I realize that this involves a switch in worldview because most of us were
taught a convenient fiction in school. I certainly believed that the
Nazi's had a police state, even for the Ayrians, from the start. I thought
the Holocaust was very secret. But now, I accept the evidence that Nazi
Germany was not a police state and the Holocaust was not all that hidden.


I wasn't taught any of it in school, I have first hand accounts of what it was like in WWII and what happened afterwards.

If you differ with this, then I'd be very open to evidence to the contrary.
An example of this was Nick's arguement concerning the fraction of the
French Jewish population that was killed. He provided solid data to
convince me that he had a reasonable point.



Are you also opened to being convinced? If so, what is insufficient in the
evidence that has been provided?



Nope, not really.
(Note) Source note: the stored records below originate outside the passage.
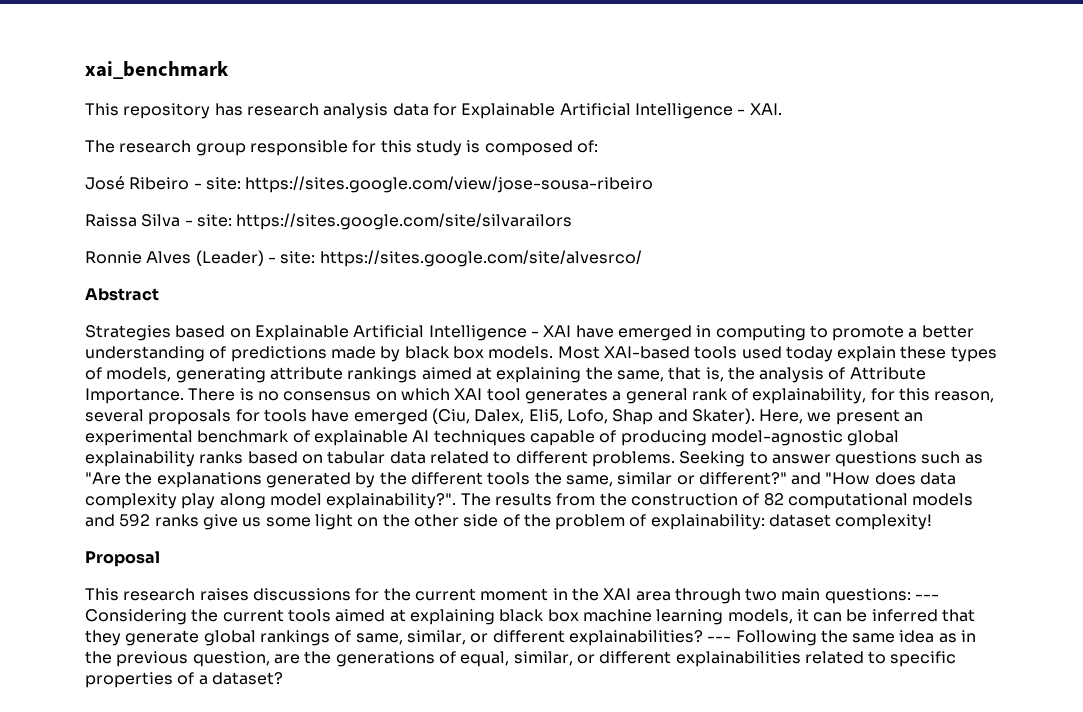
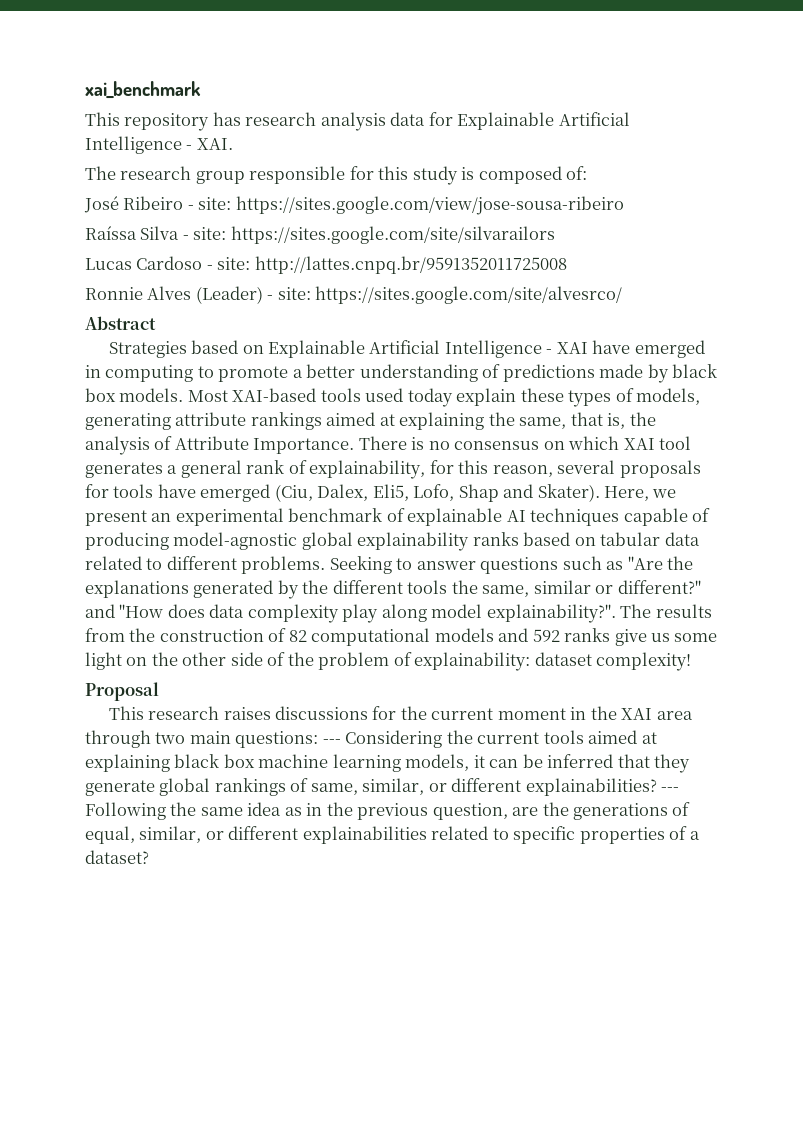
[85,214,137,227] Raissa -> [85,226,137,240] Raíssa
(573, 221) none -> [85,256,567,274] // Lucas Cardoso - site: http://lattes.cnpq.br/9591352011725008

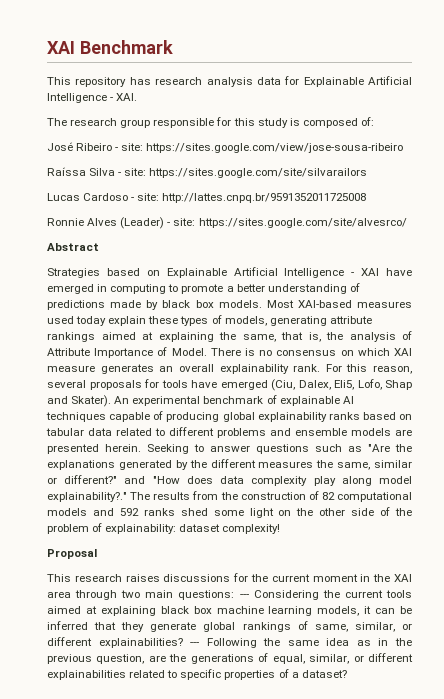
[85,81,201,99] xai_benchmark -> [47,40,173,54] XAI Benchmark
[320,388,361,402] tools -> [357,301,412,308] measures
[253,438,355,454] Importance. -> [94,347,207,358] Importance of Model.
[659,436,692,450] [85,460,454,479] tool generates a general rank of explainability, for -> [47,364,342,374] measure generates an overall explainability rank. For
[604,486,677,501] [85,510,172,526] Here, we present an -> [114,396,130,404] An
[173,532,298,550] model-agnostic -> (220, 417) none
[241,556,326,574] problems. -> [217,428,412,438] [47,444,141,454] problems and ensemble models are presented herein.
[407,580,448,594] tools -> [258,461,314,468] measures
[486,604,616,623] explainability?". -> [47,492,127,502] explainability?."
[614,629,671,646] give us -> [180,508,208,516] shed

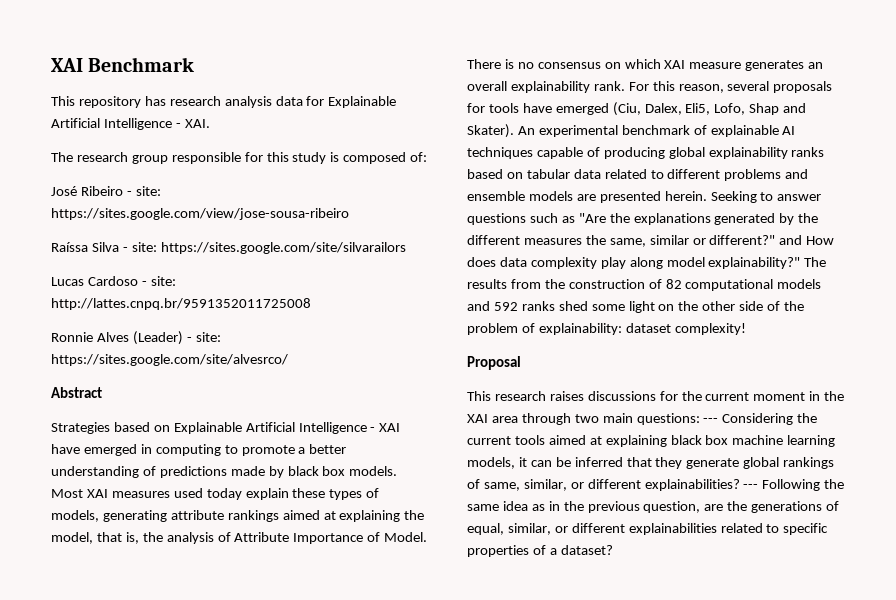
[297,300,352,308] XAI-based -> [86,489,108,498] XAI
[242,334,276,342] same, -> [51,532,93,544] model,
[152,476,180,484] "How -> [806,236,835,245] How
[47,492,127,502] explainability?." -> [708,257,801,269] explainability?"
Basically it's lacking the overall picture of a state of mind where credence is given to what it was like living in an impoverished, defeated state where all of the outside world was considered to be 'the enemy'. Also it lacks the conviction and the urgency of the fact that it _can_ happen again in different guises, in different orders of magnitude, with other populations in other countries under similar if not identical circumstances.
At the time the Nazi stance offered a way out of a desperate situation. Exterminating Jews, killing and sterilising handicapped people, Roma, Sinti, and others classified as inferior, where the price for it. And bitter as it may be, the world, and not only and exclusively Germany or even Europe, but the world, was readily willing to pay that price. Just as we now are willing to sacrifice other nations/convictions/believe systems and ultimatly moral values. So my world view is even more cynical and darker then you try to hold me accountable for. And it is even less forgiving at that. I'd simply love to see all crimes against humanity/humans out in the open, fully acknowledged and eventually punished up to the very top of the pecking order. Instead it seems those crimes are being weighed according to severity and then discussed into insignificance in light of a much bigger evil. *That's* what we *should* have learned from what happened. If you haven't, all deaths during the holocaust truely were meaningless.


Sonja
GCU: Microscopic and macroscopic views
ROU: No such thing as a lesser evil

PS: And thanks Dan for acting normal, I simply love to discuss this.